→ Stored data entries:
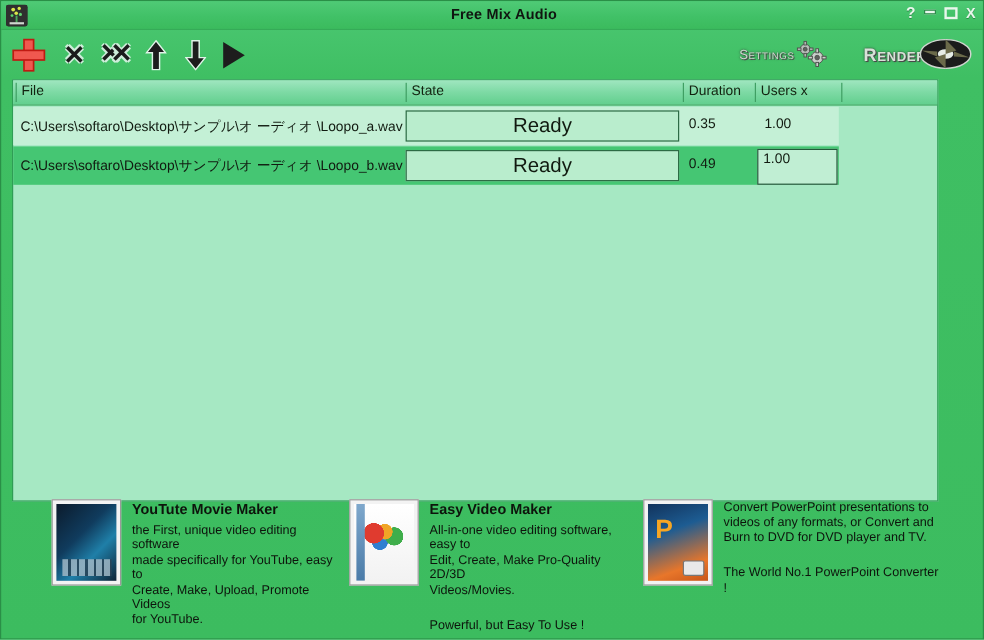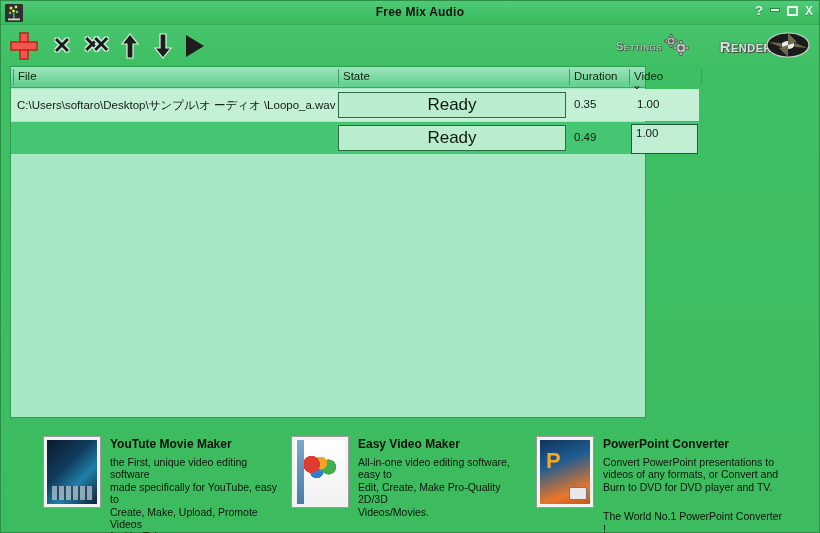"File" .listpanel { width: 636px -> 772px }
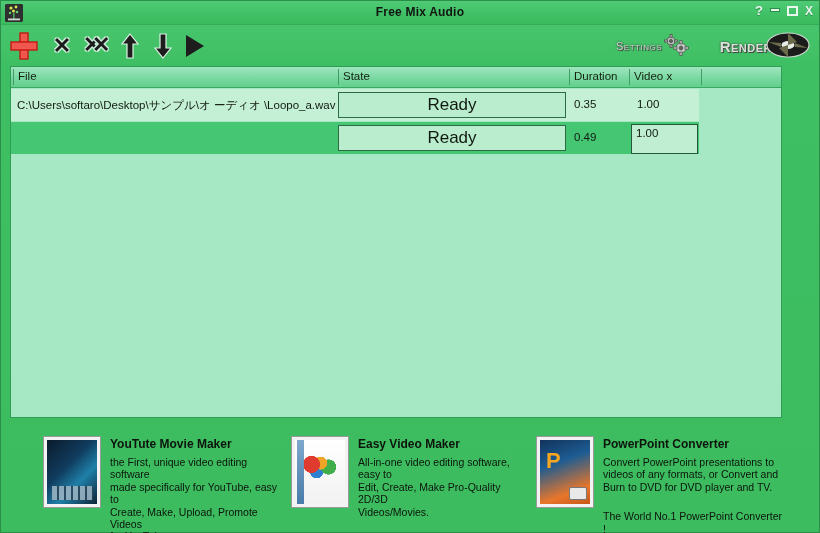"Video x" span.hcell { text: Video -> Users }
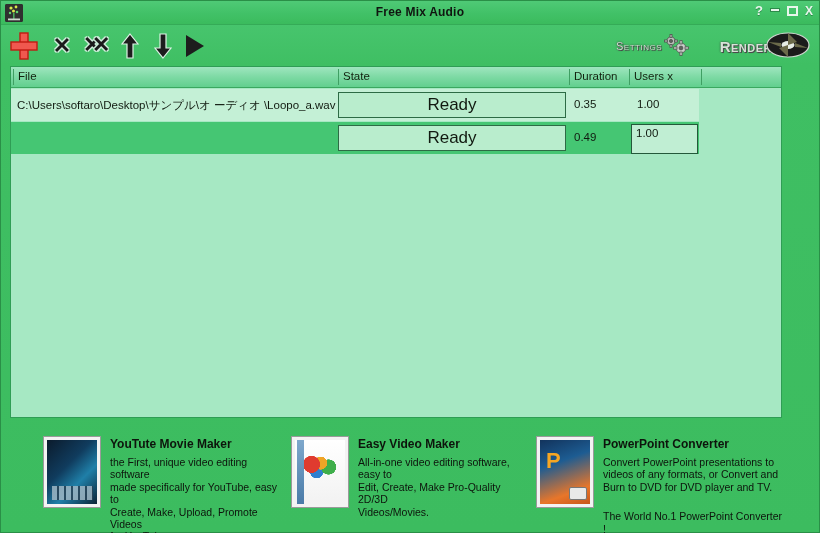"C:\Users\softaro\Desktop\サンプル\オ ーディオ \Loopo_b.wav" span.cell-file { html: none -> <span>C:\Users\softaro\Desktop\サンプル\オ ーディオ \Loopo_b.wav</span> }
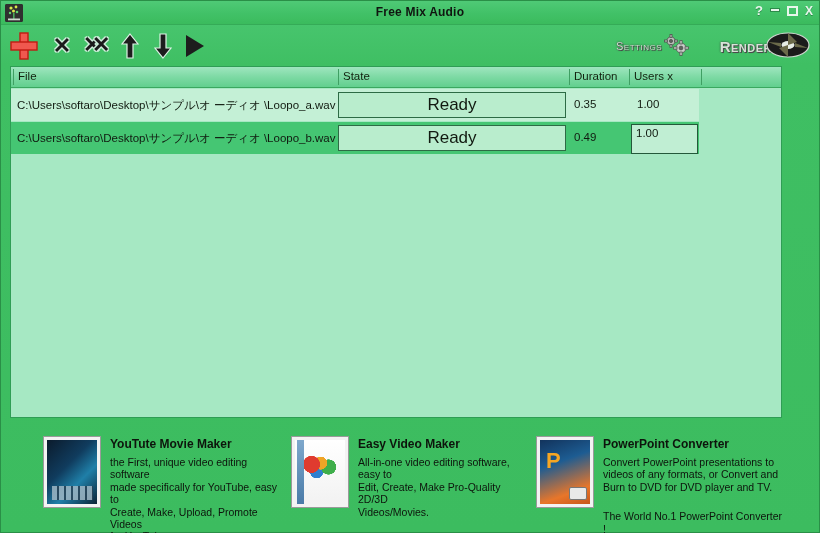"YouTute Movie Maker" .ads { top: 424px -> 404px }
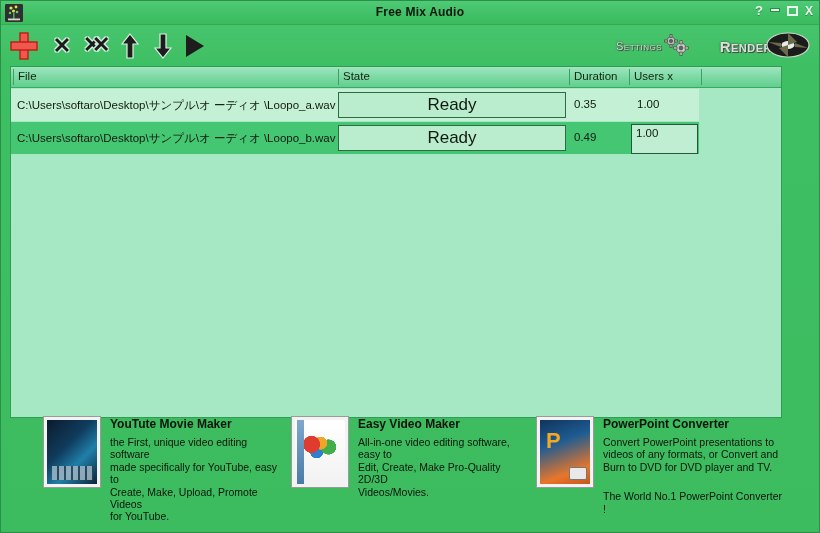"PowerPoint Converter" div.ad-title { html: <div>PowerPoint Converter</div> -> none }
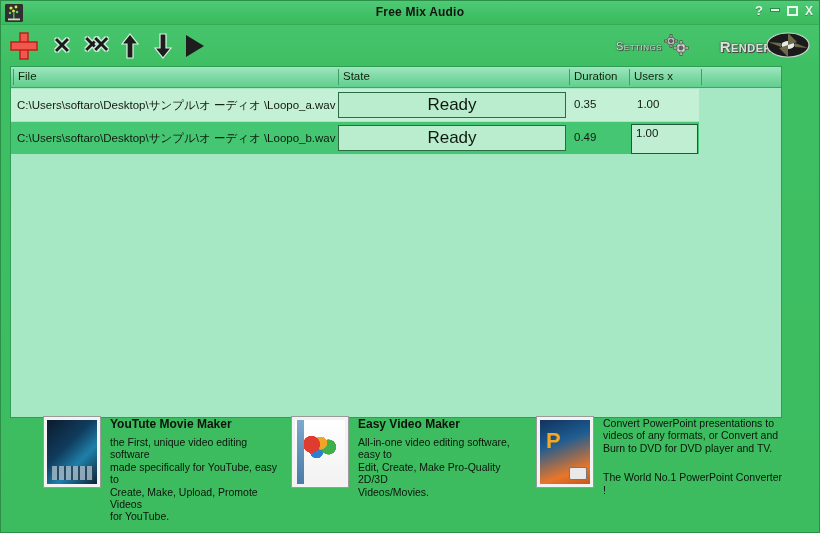"Powerful, but Easy To Use" div.ad-tag { html: none -> <div>Powerful, but Easy To Use !</div> }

→ TASK ITEM: Please retype exactly the lines from the one containing "text: Video ->" to the last line of the records above, both included, without any pictures.

→ RESPONSE TO THE EXERCISE:
"Video x" span.hcell { text: Video -> Users }
"C:\Users\softaro\Desktop\サンプル\オ ーディオ \Loopo_b.wav" span.cell-file { html: none -> <span>C:\Users\softaro\Desktop\サンプル\オ ーディオ \Loopo_b.wav</span> }
"YouTute Movie Maker" .ads { top: 424px -> 404px }
"PowerPoint Converter" div.ad-title { html: <div>PowerPoint Converter</div> -> none }
"Powerful, but Easy To Use" div.ad-tag { html: none -> <div>Powerful, but Easy To Use !</div> }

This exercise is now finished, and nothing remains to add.